Schematic spectrograms illustrating experimental paradigms for investigating comodulation masking release (CMR) for detecting a short tone signal. a. The “band-widening” paradigm showing a modulated narrowband noise (left) and a modulated broadband noise (right). b. The “flanking band” paradigm showing the on-signal masker, the flanking band masker and either the “uncorrelated” condition (left) or the “comodulated” condition (right). In the schematic examples depicted here, the magnitude of CMR would be greater in the conditions illustrated in the right panel for both paradigms.

One hypothesis for improved signal detection when signal envelopes fluctuate independently of a comodulated masker is that common amplitude modulations across the spectrum of the masker promote the across-channel integration of masker energy into an auditory object that is distinct from the independently fluctuating signal. While there is evidence to support this hypothesis for CMR (Verhey et al., 2003), within-channel processes unrelated to auditory grouping may be more important in CDD (Buschermöhle, Feudel, Klump, Bee, & Freund, 2006). Moreover, the extent to which processes related to CMR and CDD play a role in speech perception in cocktail-party-like environments is not yet clear. Early studies suggested that CMR-like processes might play a role in speech detection, but probably contributed little to speech intelligibility at suprathreshold levels (Festen, 1993; Grose & Hall, 1992). More recent work, however, suggests that CMR-like processes might also contribute to speech recognition (Kwon, 2002). The debates about whether CMR and CDD share common underlying across-channel mechanisms and whether these phenomena contribute more to signal detection than signal recognition go beyond this review. The important question for our purposes is whether processes related to CMR and CDD might operate similarly in humans and non-human animals and contribute to acoustic signal perception in non-human animals.
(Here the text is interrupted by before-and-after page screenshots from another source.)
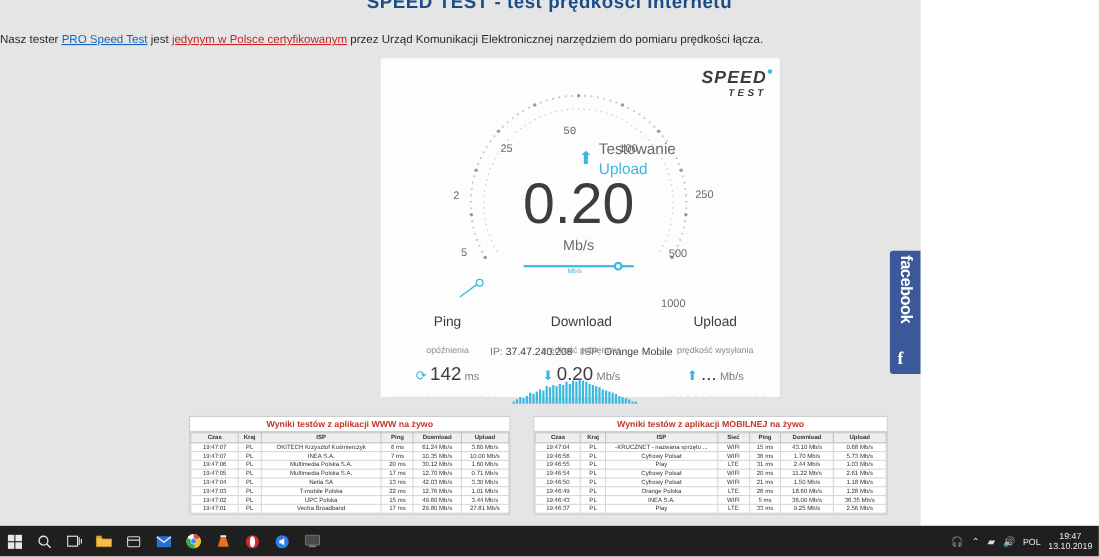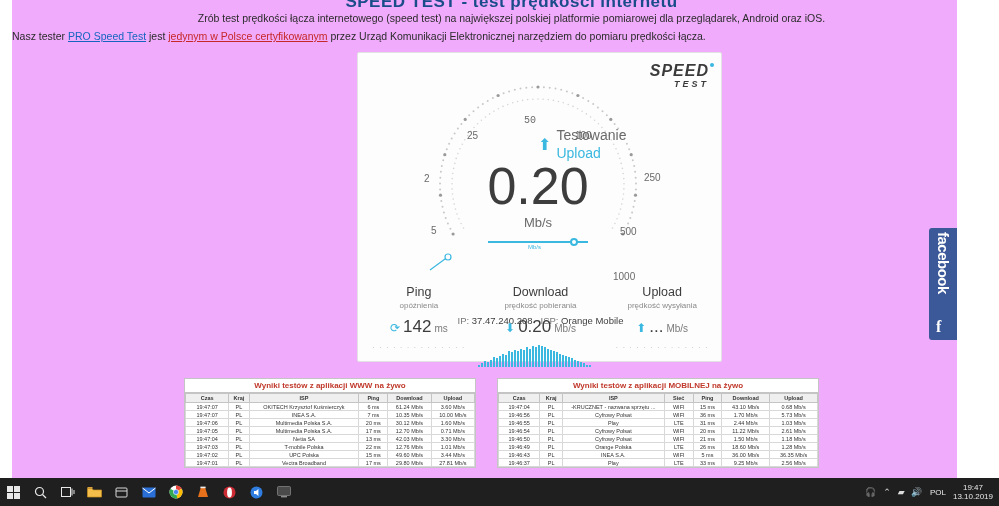"SPEED TEST - test prędkości" #content { background: #f0abfc -> #e5e5e5; left: 12px -> 0; width: 945px -> 837px }
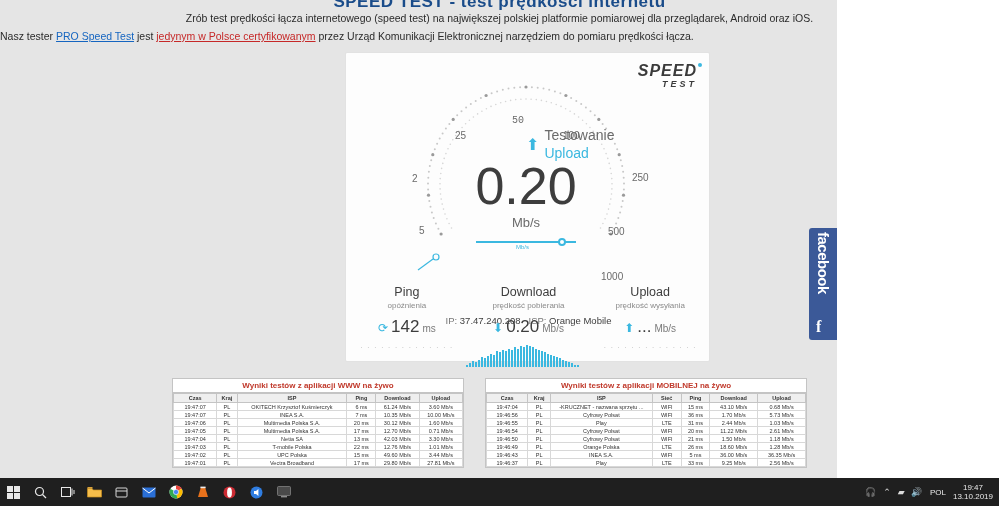"Zrób test prędkości łącza internetowego" div.intro1 { html: <div>Zrób test prędkości łącza internetowego (speed test) na największej polskiej platformie pomiarowej dla przeglądarek, Android oraz iOS.</div> -> none }
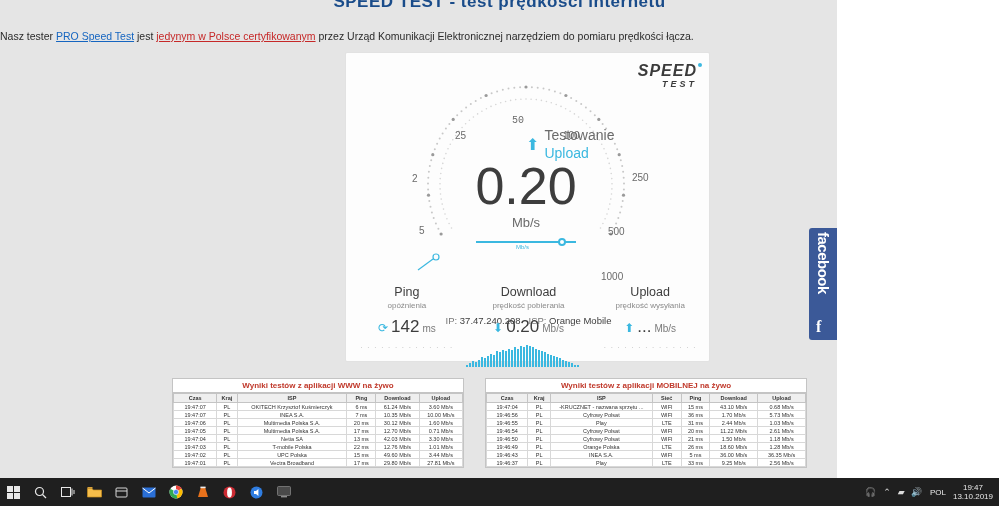"opóźnienia" .res .s { margin-top: 2px -> 15px }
Studies of integrating and segregating simultaneous sounds in non-human animals

Only a few studies have specifically addressed whether the acoustic cues that promote auditory grouping and segregation of concurrent sounds in humans also function in the acoustic communication systems of non-human animals. Playback studies with bullfrogs, Rana catesbeiana (Simmons & Bean, 2000), and cotton-top tamarins, Saguinus oedipus (Weiss & Hauser, 2002), for example, suggest that harmonicity could be an important cue in the perception of vocal communication signals in these species. Geissler and Ehret (2002) demonstrated in mice, Mus musculus, that onset synchrony between the harmonics in pup wriggling calls were important in allowing mothers to form coherent auditory objects of these vocalizations.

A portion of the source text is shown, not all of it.